Data entries:
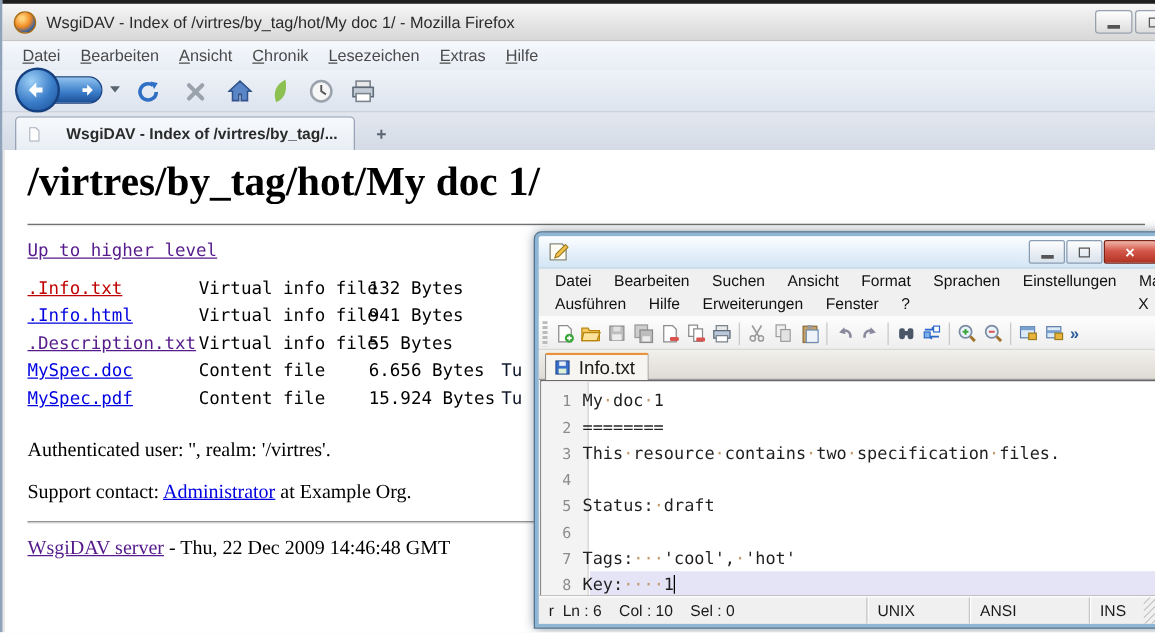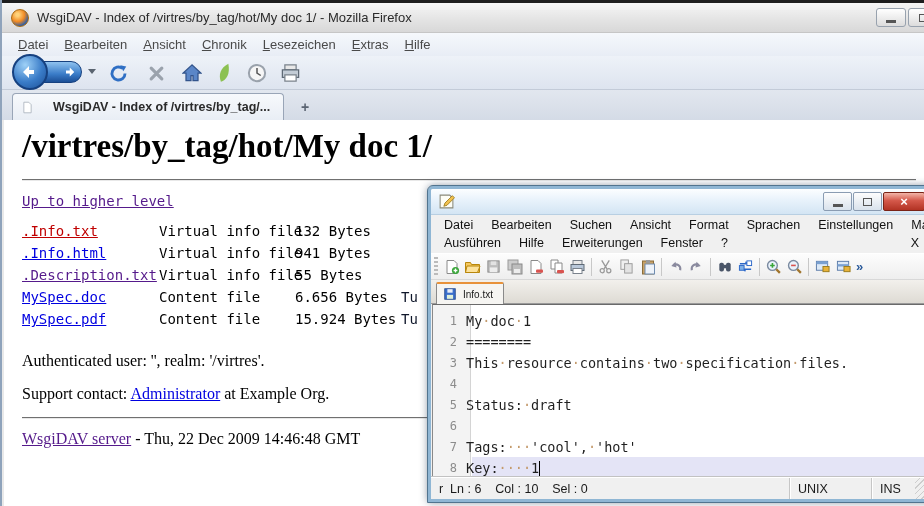"Info.txt" .np-tab-label { font-size: 10px -> 15px }
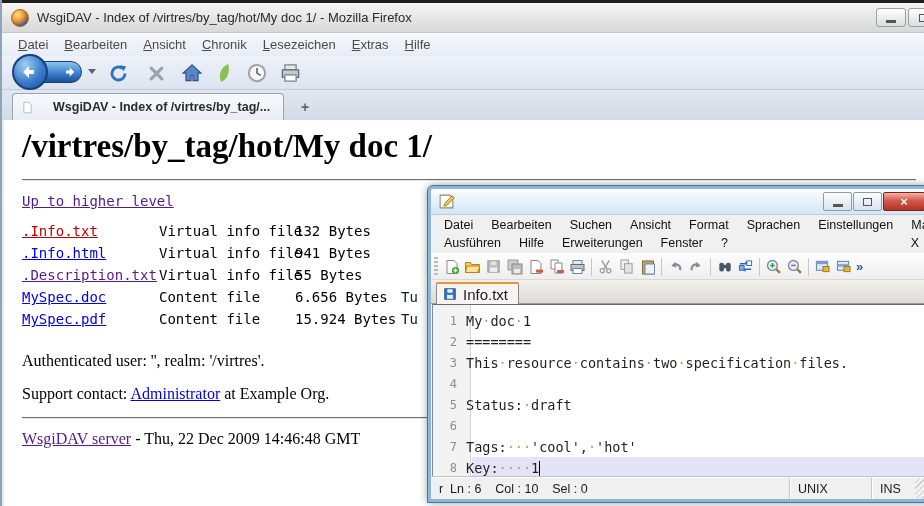"ANSI" span.sb-field { html: none -> <span>ANSI</span> }
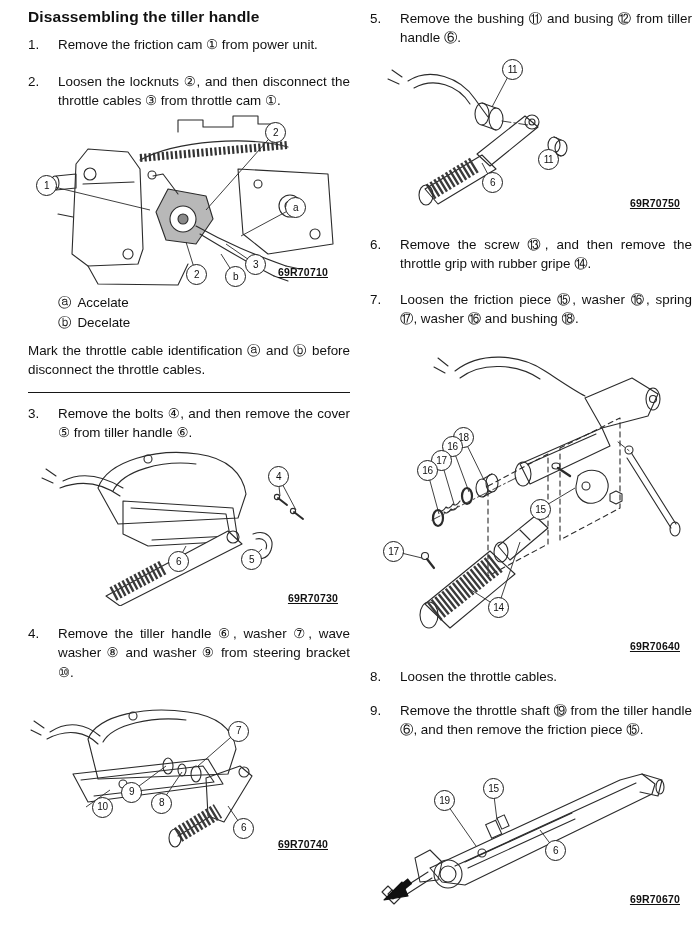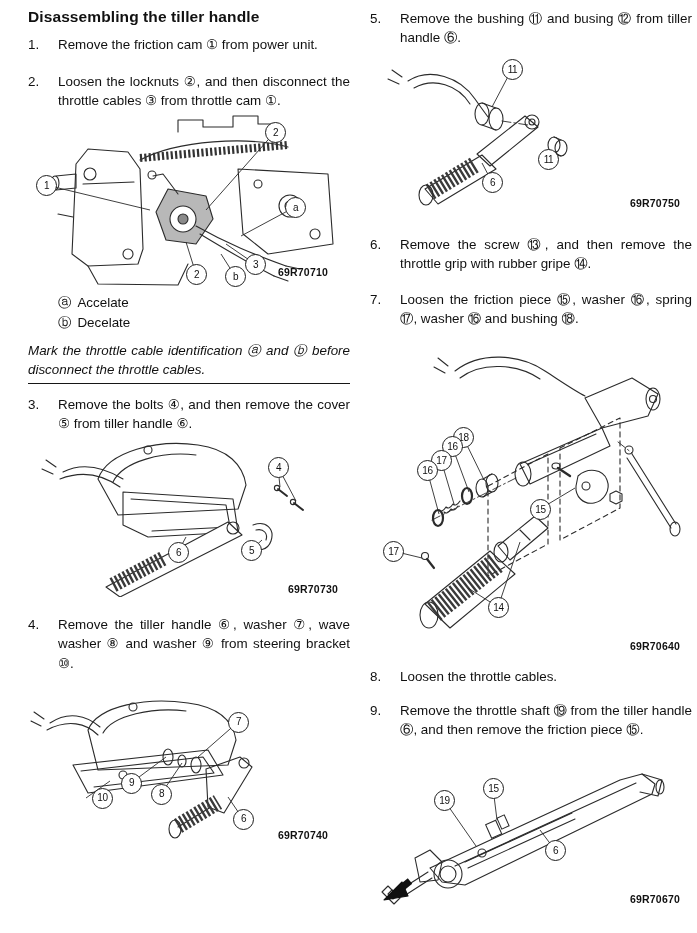"69R70750" .figcode { text-decoration: none -> underline }
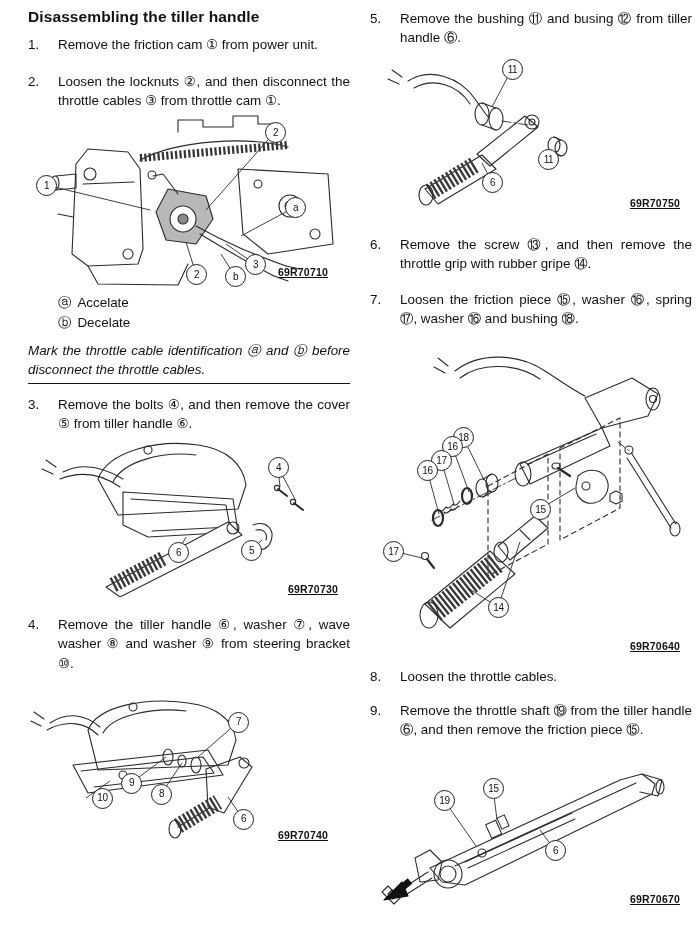"Mark the throttle cable identification" .note-body { font-style: italic -> none; padding-bottom: 4px -> 13px }
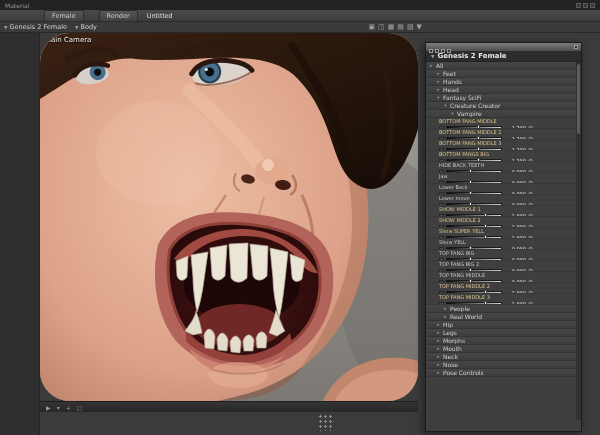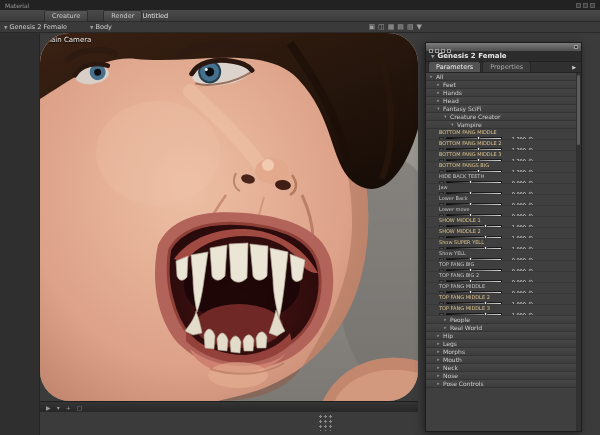"Creature" span.menu-item { text: Creature -> Female }
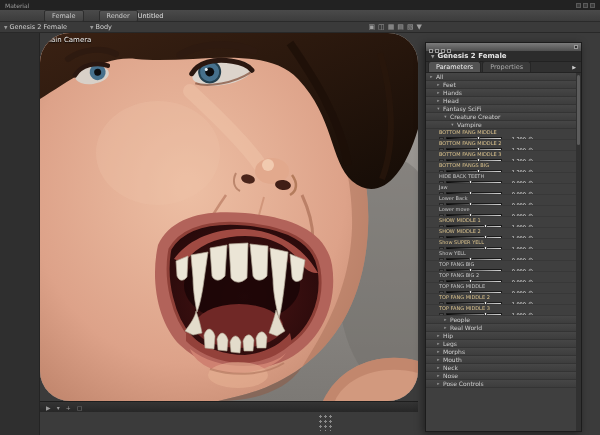"Untitled" .doc-title { margin-left: 0 -> 9px }
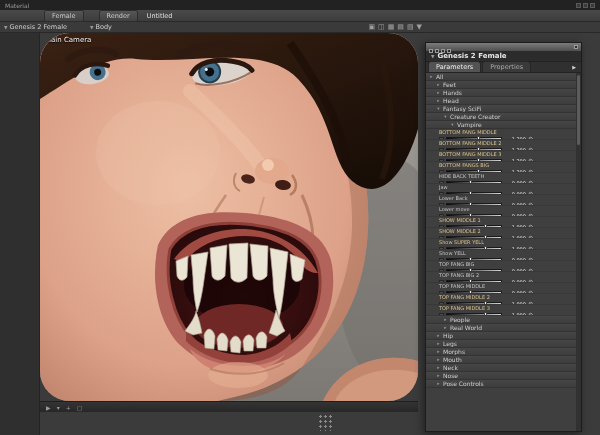"Body" .node-select { margin-left: 23px -> 8px }
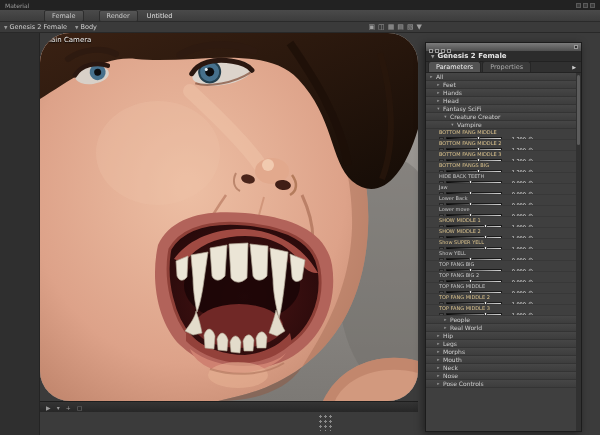"Parameters" div.panel-tabs { html: <div> <span>Parameters</span> <span>Properties</span> <span>▶</span> </div> -> none }
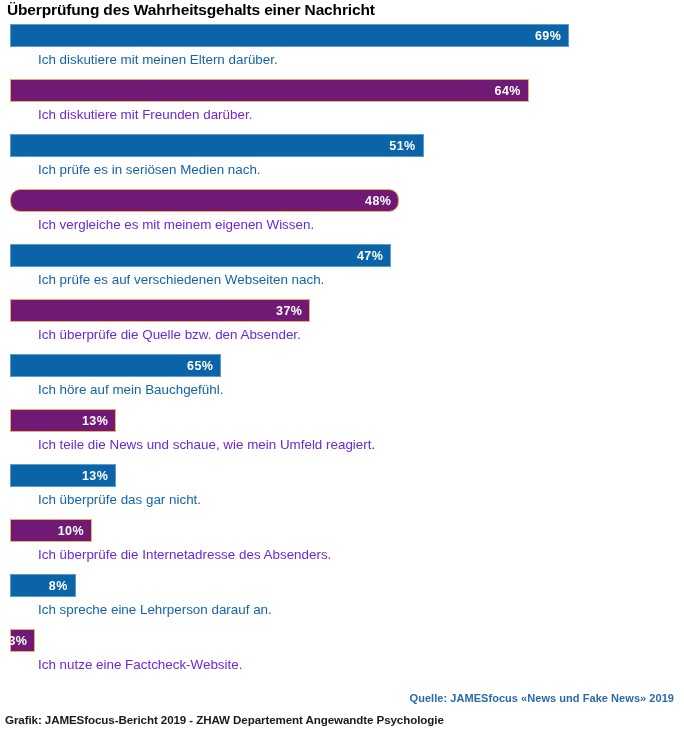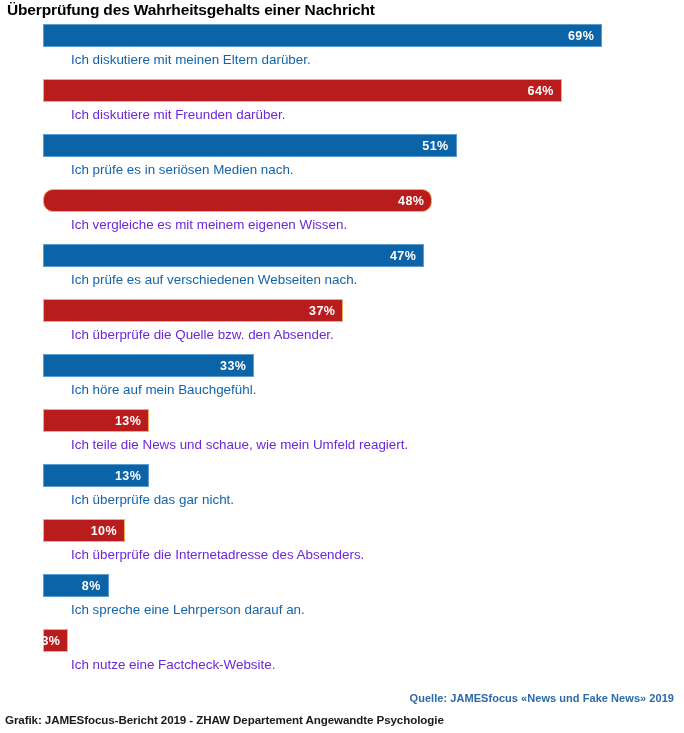"69%" .bars-area { padding-left: 33px -> none }
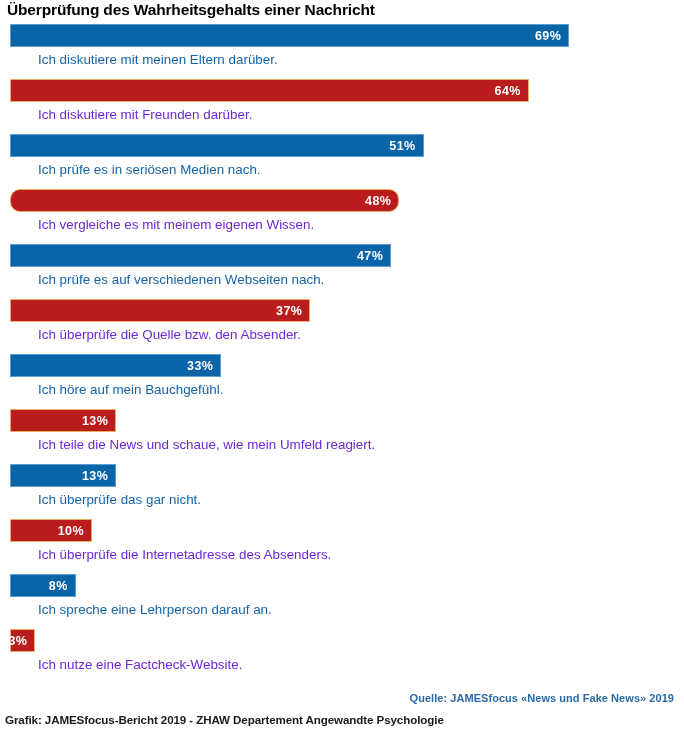"64%" .bar.orange { background: #b91c1c -> #701a75 }
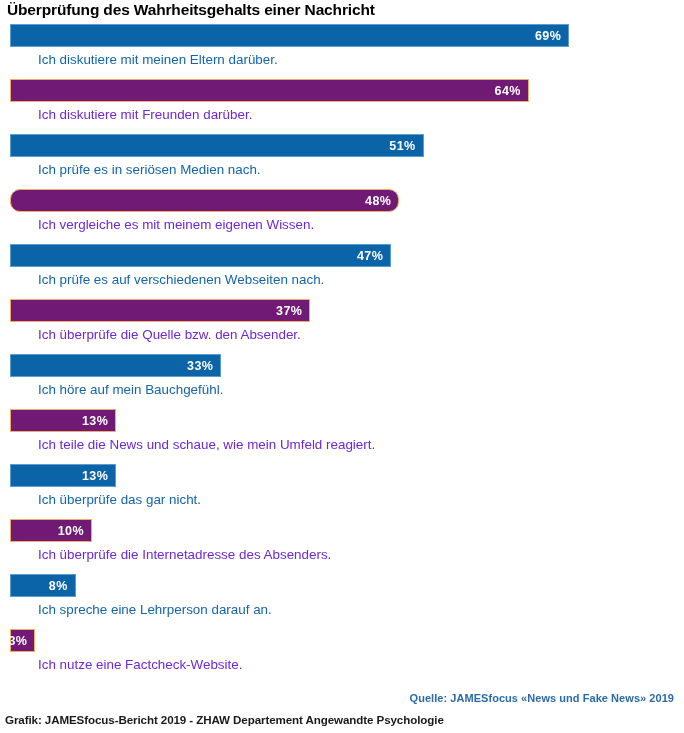"33%" span.bar-value { text: 33% -> 65% }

- **ABOUT THIS TASK**
Only the lines from the one with "the throttle cable" through the end of the data, both ends included, should be written out exactly, and no pictures should appear.

- **WRITTEN SOLUTION**
"Mark the throttle cable identification" .note-body { font-style: italic -> none; padding-bottom: 4px -> 13px }
"Creature" span.menu-item { text: Creature -> Female }
"Untitled" .doc-title { margin-left: 0 -> 9px }
"Body" .node-select { margin-left: 23px -> 8px }
"Parameters" div.panel-tabs { html: <div> <span>Parameters</span> <span>Properties</span> <span>▶</span> </div> -> none }
"69%" .bars-area { padding-left: 33px -> none }
"64%" .bar.orange { background: #b91c1c -> #701a75 }
"33%" span.bar-value { text: 33% -> 65% }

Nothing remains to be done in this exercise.